Before-and-after change data:
╭──

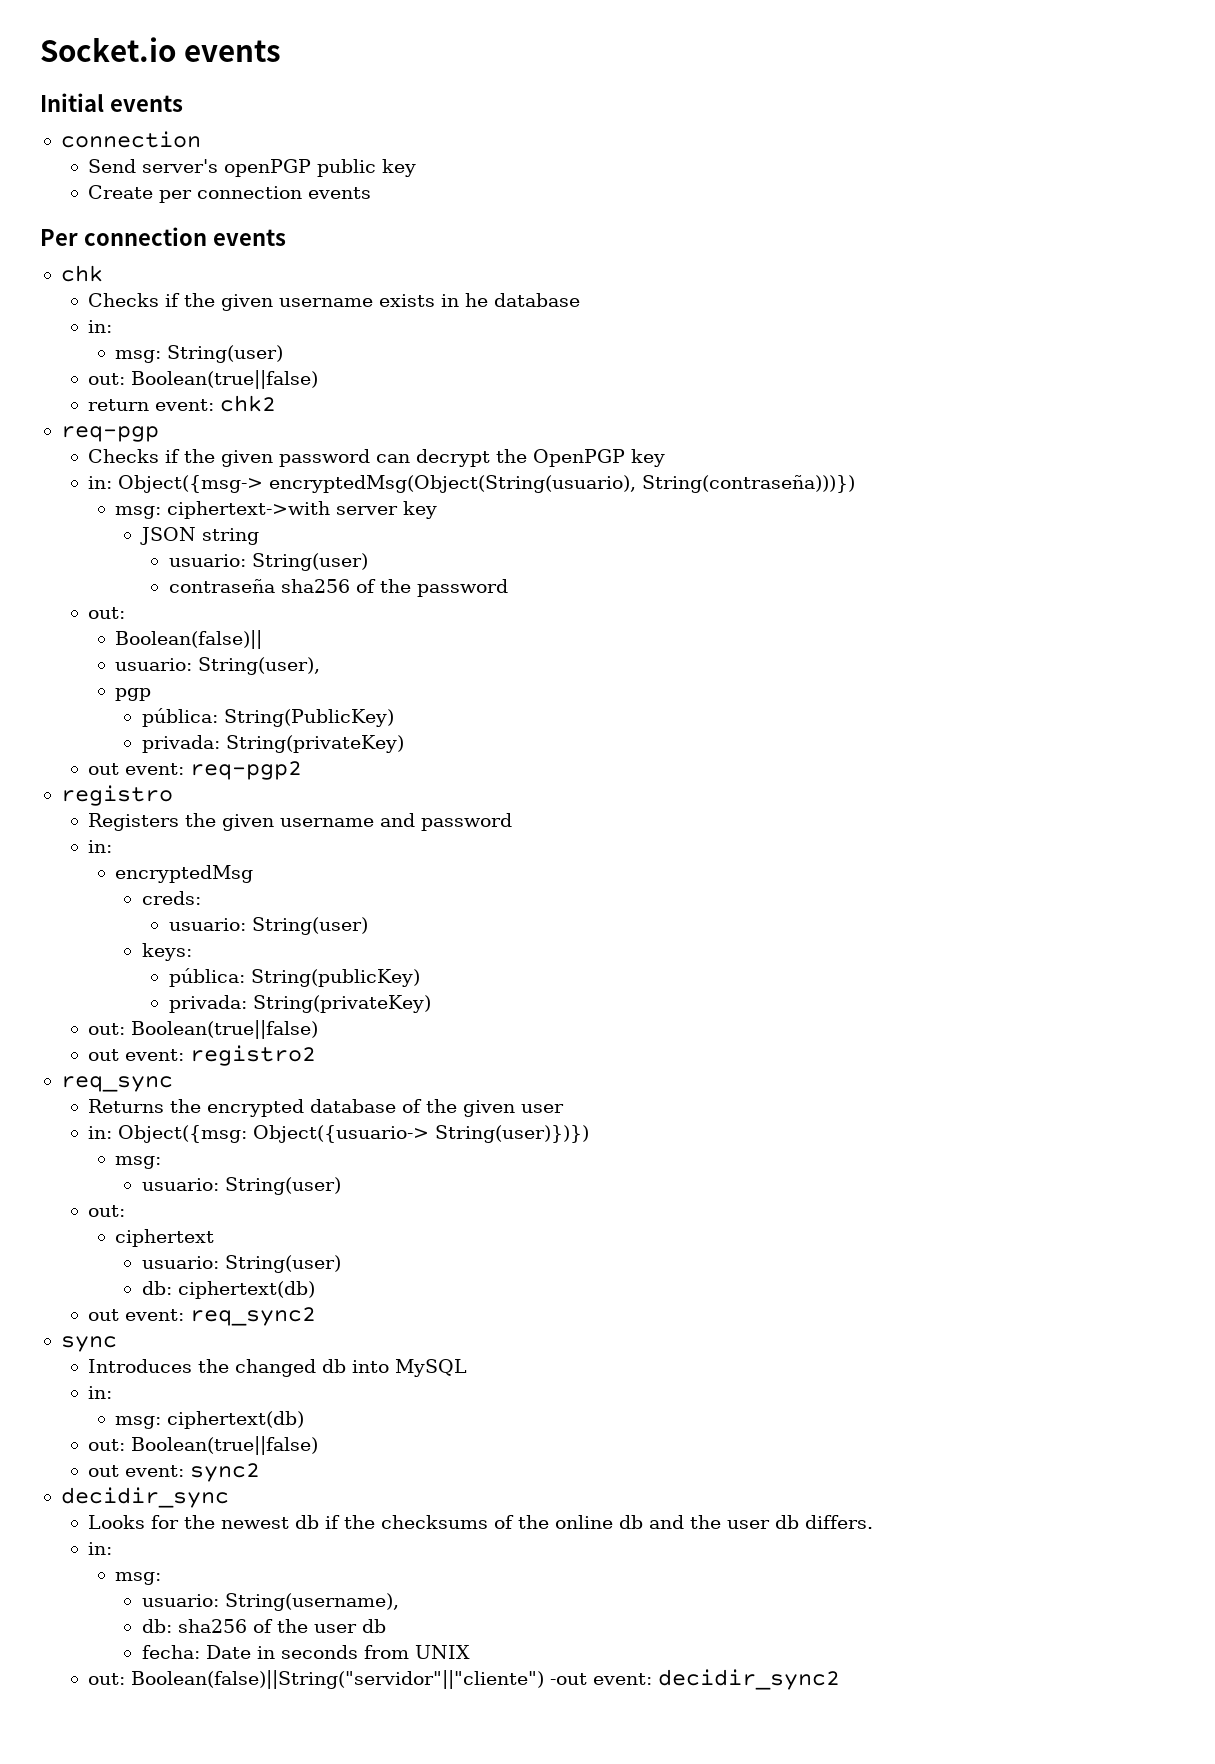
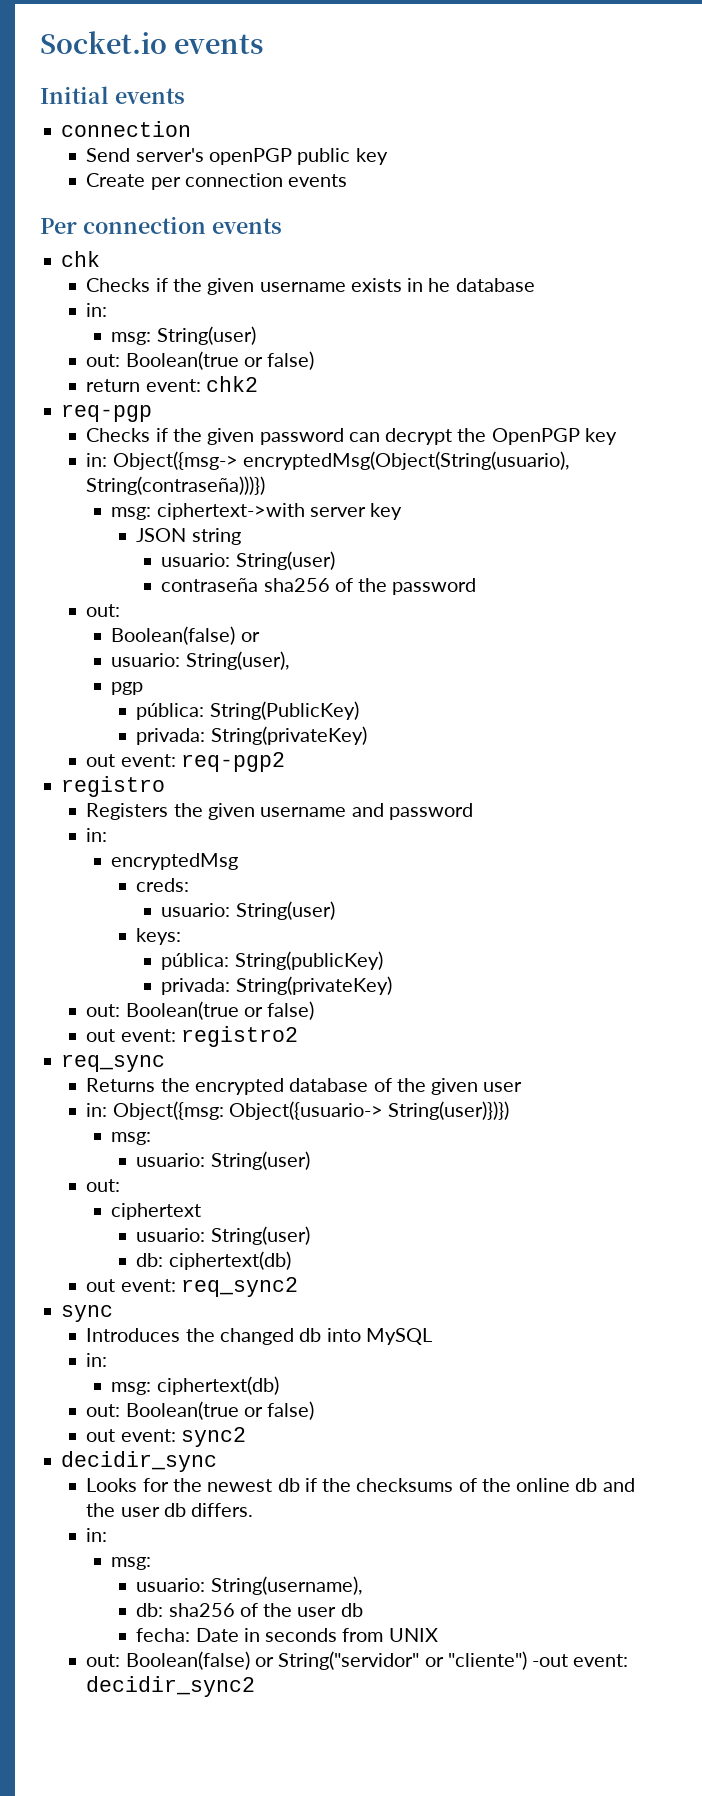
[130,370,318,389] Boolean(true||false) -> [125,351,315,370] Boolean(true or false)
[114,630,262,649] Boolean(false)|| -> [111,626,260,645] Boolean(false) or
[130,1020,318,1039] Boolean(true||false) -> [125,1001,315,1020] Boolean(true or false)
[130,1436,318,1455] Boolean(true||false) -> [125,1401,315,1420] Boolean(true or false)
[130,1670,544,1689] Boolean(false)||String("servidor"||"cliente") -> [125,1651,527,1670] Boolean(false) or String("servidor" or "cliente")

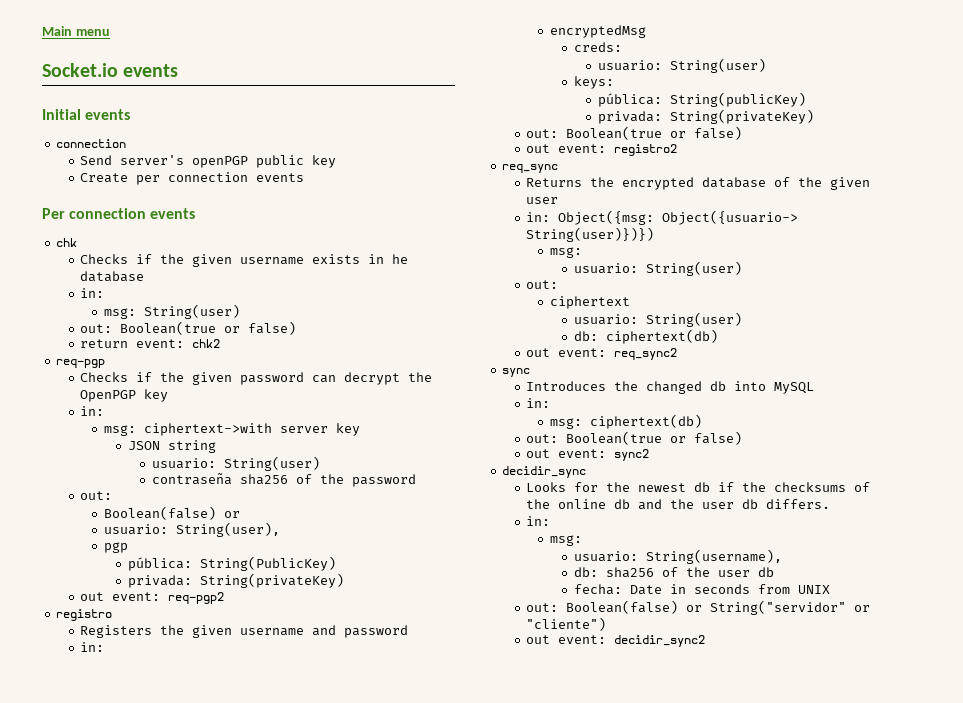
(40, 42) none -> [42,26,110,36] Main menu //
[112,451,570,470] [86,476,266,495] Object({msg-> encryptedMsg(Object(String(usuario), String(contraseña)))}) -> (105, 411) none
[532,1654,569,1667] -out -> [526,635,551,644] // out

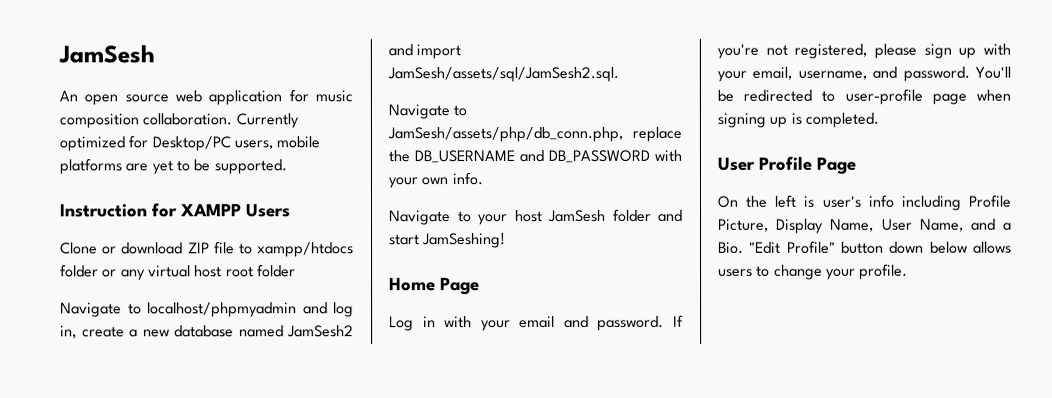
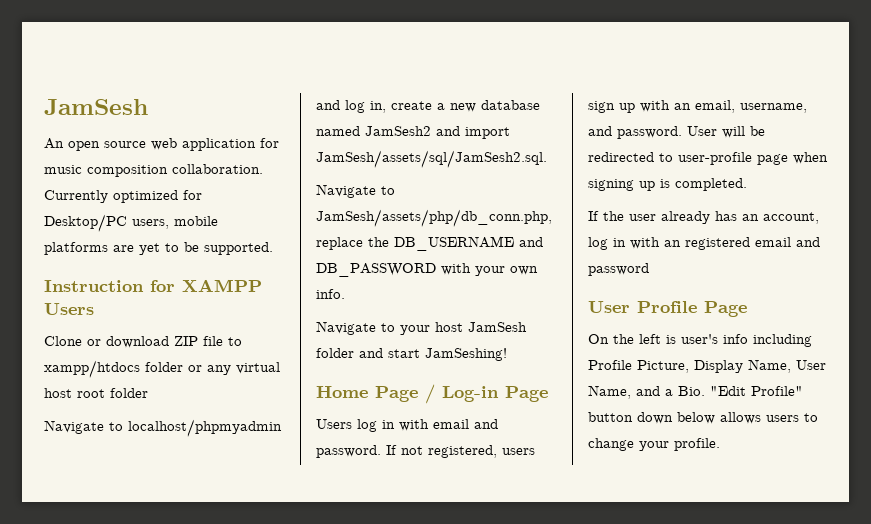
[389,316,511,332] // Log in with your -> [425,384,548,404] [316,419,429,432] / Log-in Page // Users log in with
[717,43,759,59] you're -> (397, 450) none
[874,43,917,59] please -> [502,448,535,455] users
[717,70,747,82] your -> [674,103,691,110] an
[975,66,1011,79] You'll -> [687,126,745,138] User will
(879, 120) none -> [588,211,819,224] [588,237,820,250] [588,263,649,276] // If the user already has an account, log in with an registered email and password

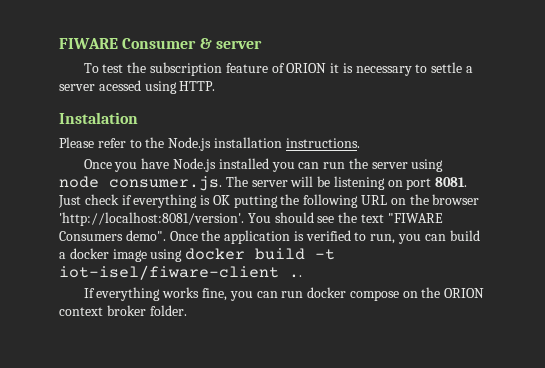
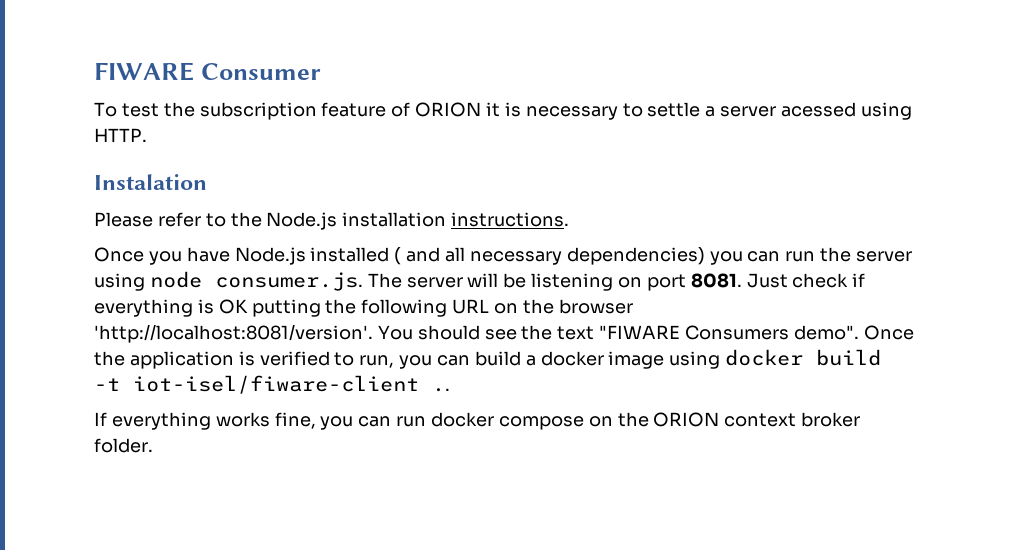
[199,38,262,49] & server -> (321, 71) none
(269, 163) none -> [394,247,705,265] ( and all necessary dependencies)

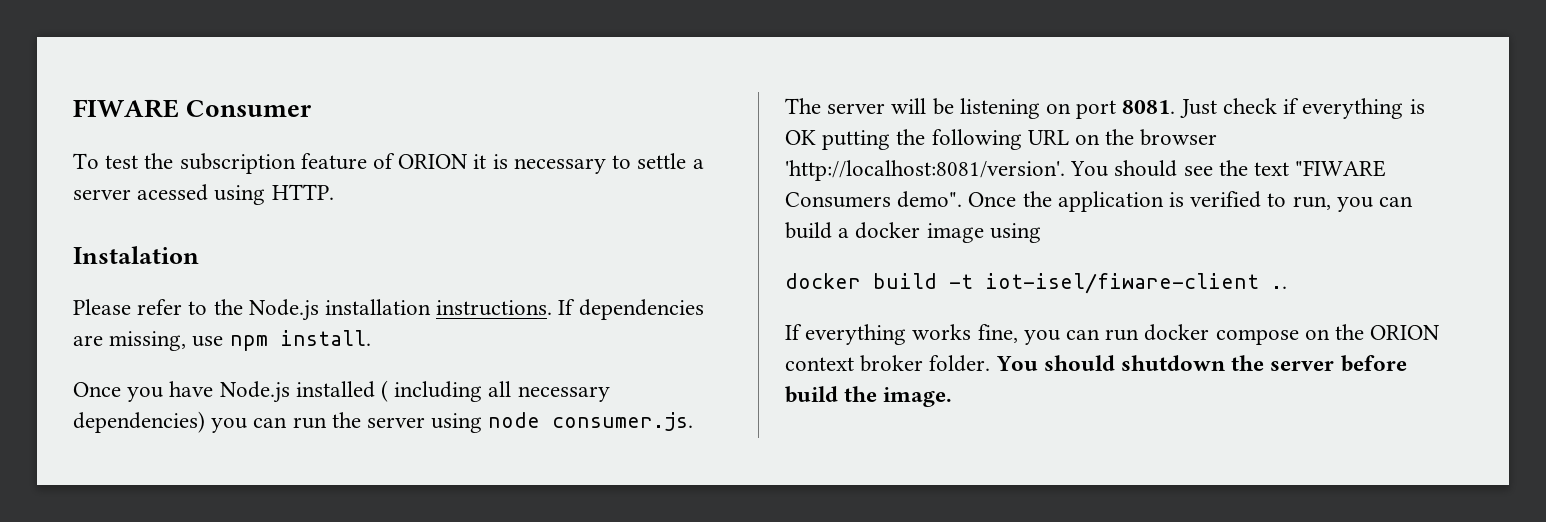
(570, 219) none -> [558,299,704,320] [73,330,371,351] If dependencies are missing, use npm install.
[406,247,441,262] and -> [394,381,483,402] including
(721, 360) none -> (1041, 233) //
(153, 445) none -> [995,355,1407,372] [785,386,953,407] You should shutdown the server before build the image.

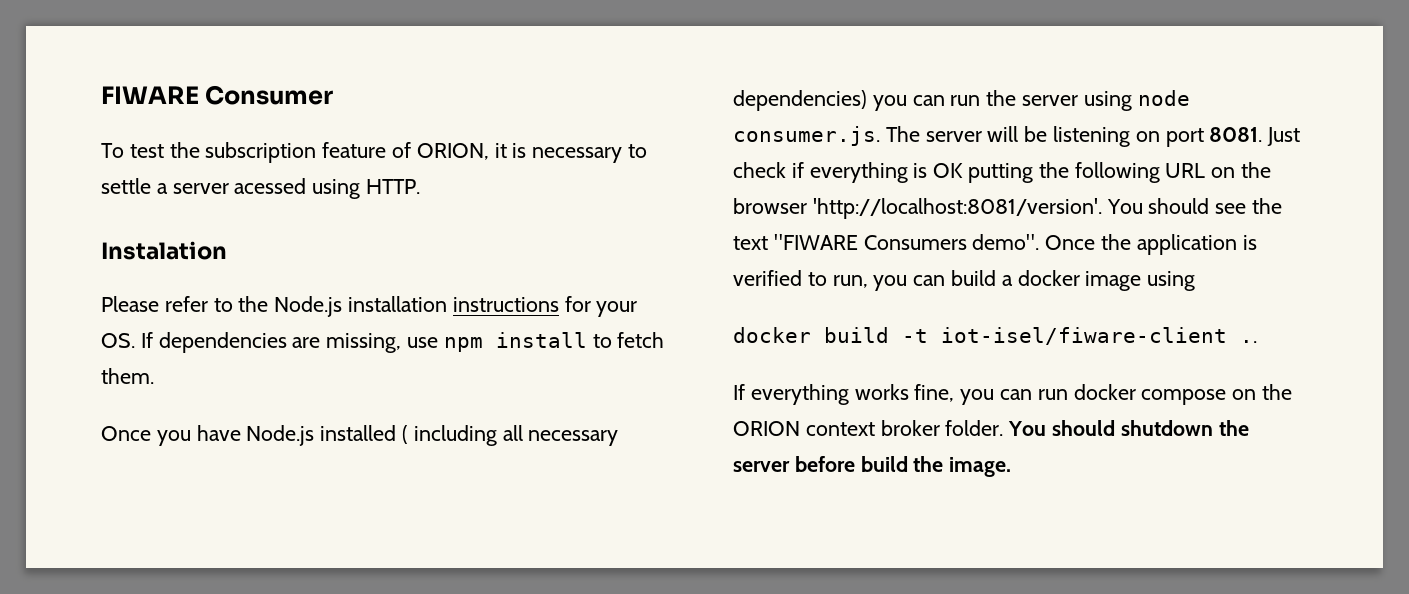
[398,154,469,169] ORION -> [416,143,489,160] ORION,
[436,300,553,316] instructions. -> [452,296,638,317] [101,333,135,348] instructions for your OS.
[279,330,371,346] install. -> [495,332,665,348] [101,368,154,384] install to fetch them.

╰──

▶ **ACTION ITEM**
The entries above should be reproduced exactly, without their pictures.

▶ **RESPONSE AREA**
[130,370,318,389] Boolean(true||false) -> [125,351,315,370] Boolean(true or false)
[114,630,262,649] Boolean(false)|| -> [111,626,260,645] Boolean(false) or
[130,1020,318,1039] Boolean(true||false) -> [125,1001,315,1020] Boolean(true or false)
[130,1436,318,1455] Boolean(true||false) -> [125,1401,315,1420] Boolean(true or false)
[130,1670,544,1689] Boolean(false)||String("servidor"||"cliente") -> [125,1651,527,1670] Boolean(false) or String("servidor" or "cliente")

(40, 42) none -> [42,26,110,36] Main menu //
[112,451,570,470] [86,476,266,495] Object({msg-> encryptedMsg(Object(String(usuario), String(contraseña)))}) -> (105, 411) none
[532,1654,569,1667] -out -> [526,635,551,644] // out

[389,316,511,332] // Log in with your -> [425,384,548,404] [316,419,429,432] / Log-in Page // Users log in with
[717,43,759,59] you're -> (397, 450) none
[874,43,917,59] please -> [502,448,535,455] users
[717,70,747,82] your -> [674,103,691,110] an
[975,66,1011,79] You'll -> [687,126,745,138] User will
(879, 120) none -> [588,211,819,224] [588,237,820,250] [588,263,649,276] // If the user already has an account, log in with an registered email and password

[199,38,262,49] & server -> (321, 71) none
(269, 163) none -> [394,247,705,265] ( and all necessary dependencies)

(570, 219) none -> [558,299,704,320] [73,330,371,351] If dependencies are missing, use npm install.
[406,247,441,262] and -> [394,381,483,402] including
(721, 360) none -> (1041, 233) //
(153, 445) none -> [995,355,1407,372] [785,386,953,407] You should shutdown the server before build the image.

[398,154,469,169] ORION -> [416,143,489,160] ORION,
[436,300,553,316] instructions. -> [452,296,638,317] [101,333,135,348] instructions for your OS.
[279,330,371,346] install. -> [495,332,665,348] [101,368,154,384] install to fetch them.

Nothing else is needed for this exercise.